Except, that actually helps demonstrate the problems here. The Fairness Doctrine didn’t work the way its backers hoped. It resulted in the suppression of important stories, because to air them might require finding opposing viewpoints in some form or another. It also lead to certain voices being suppressed entirely — something you could do back when there were only three major TV stations. And we won’t get into the fact that most of these ideas, including the Fairness Doctrine, were only Constitutional because they involved publicly owned and licensed spectrum.
But, as he notes, we can’t go back to that world, and the lesson we should take from things like the Fairness Doctrine is not that if we just nerd harder we’ll figure out the solution, but rather that we should be careful in cooking up ideas that sound good in a laboratory but don’t actually work in practice, especially when they set up a plan that will suppress speech.

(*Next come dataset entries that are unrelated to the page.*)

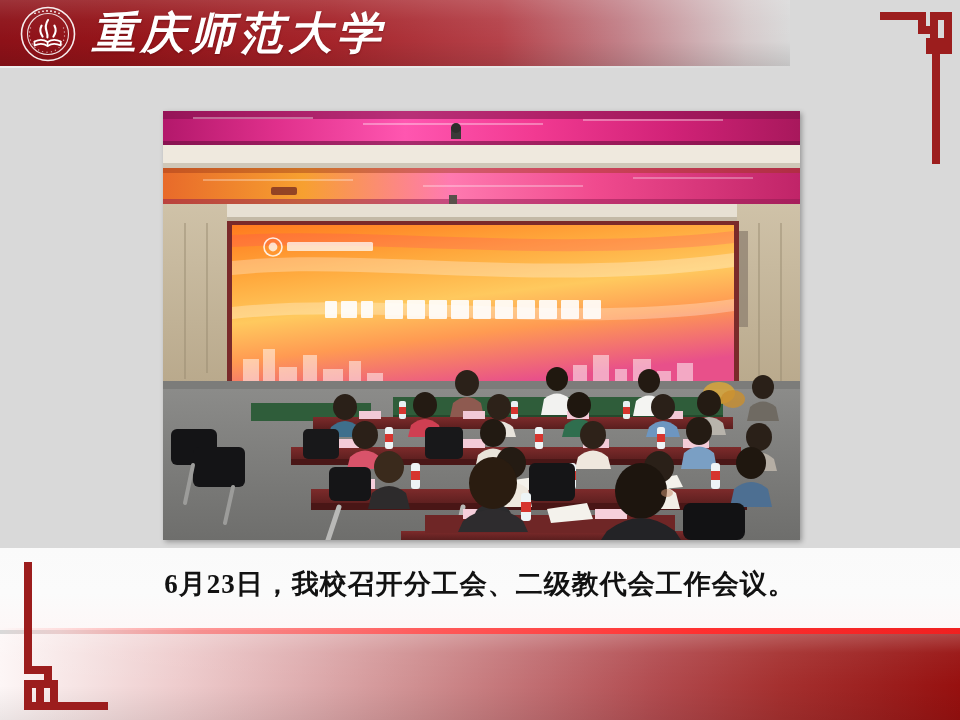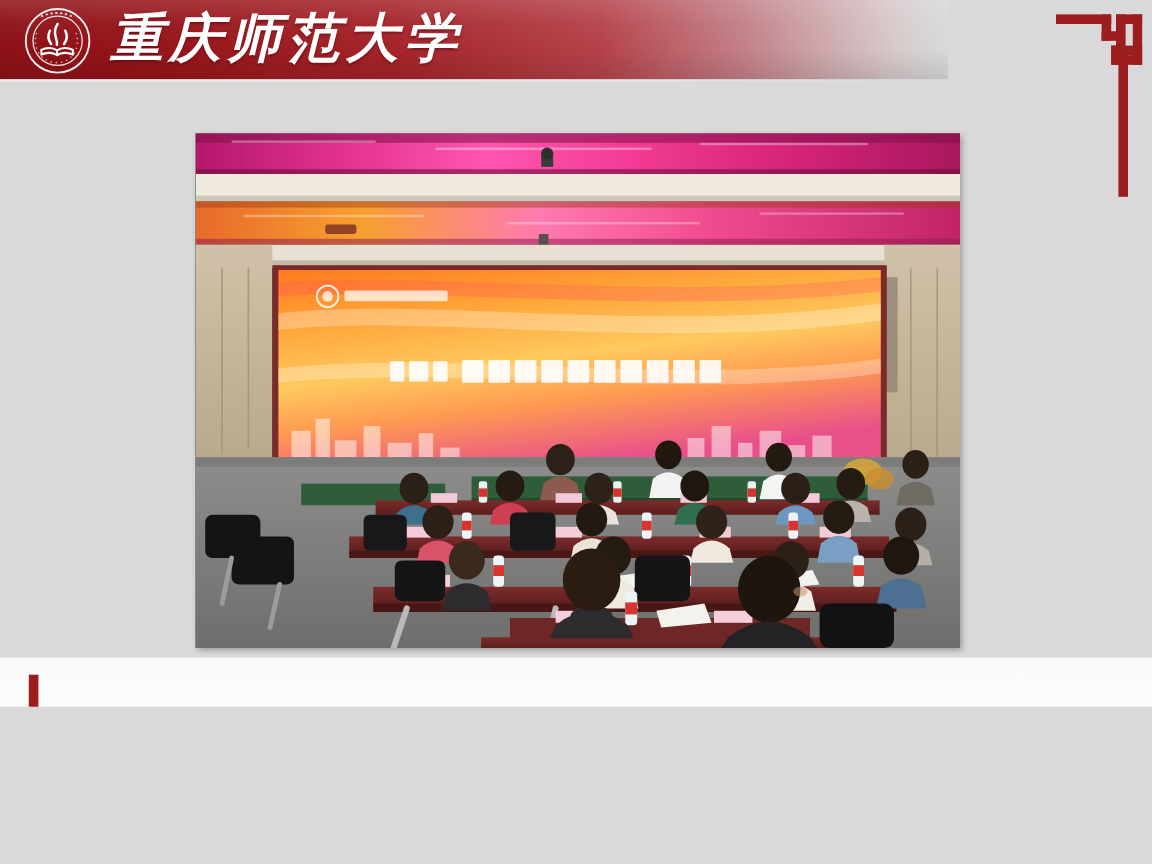--- a/index.html
+++ b/index.html
@@ -20,7 +20,7 @@
     position: absolute;
     left: 0; top: 0;
     width: 960px;
-    height: 589px;
+    height: 720px;
     background: #d9d9d9;
     overflow: hidden;
     text-decoration: underline;

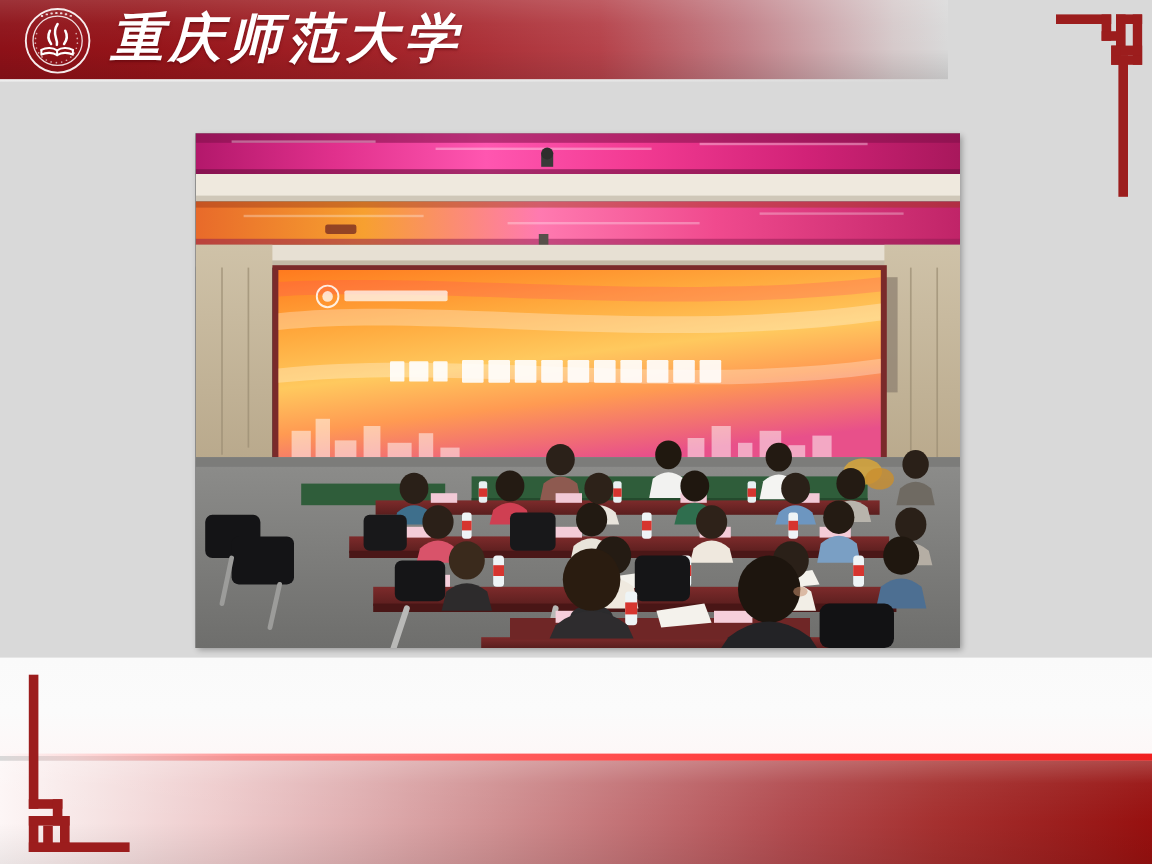--- a/index.html
+++ b/index.html
@@ -603,6 +603,7 @@
   </div>
 
   <div id="caption-area"></div>
+  <div id="caption-text">6月23日，我校召开分工会、二级教代会工作会议。</div>
 
   <div id="footer-accent"></div>
   <div id="footer-band"></div>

So, in the end, the speech is not bad. He makes many good points about all of the problems the world is facing. He certainly speaks carefully about the different tradeoffs in a way that is rare, and which I appreciate. But, like the Aspen Institute report he recommends, there’s a lot of “you gotta do something,” but when we start to dig into what that “something” is, we’re left holding an empty bag.
That’s not to say there was much else that he could have said. The simple fact is that no one has figured out yet exactly how to solve these problems. And maybe speeches like Obama’s galvanize people to actually explore these issues and tradeoffs and nuances more deeply. And that would be great. But parts of the speech also demonstrate the risks inherent in all of this as well — suggesting that perhaps there are some simple solutions that will magically fix things, when at this point it’s clear that’s just not true.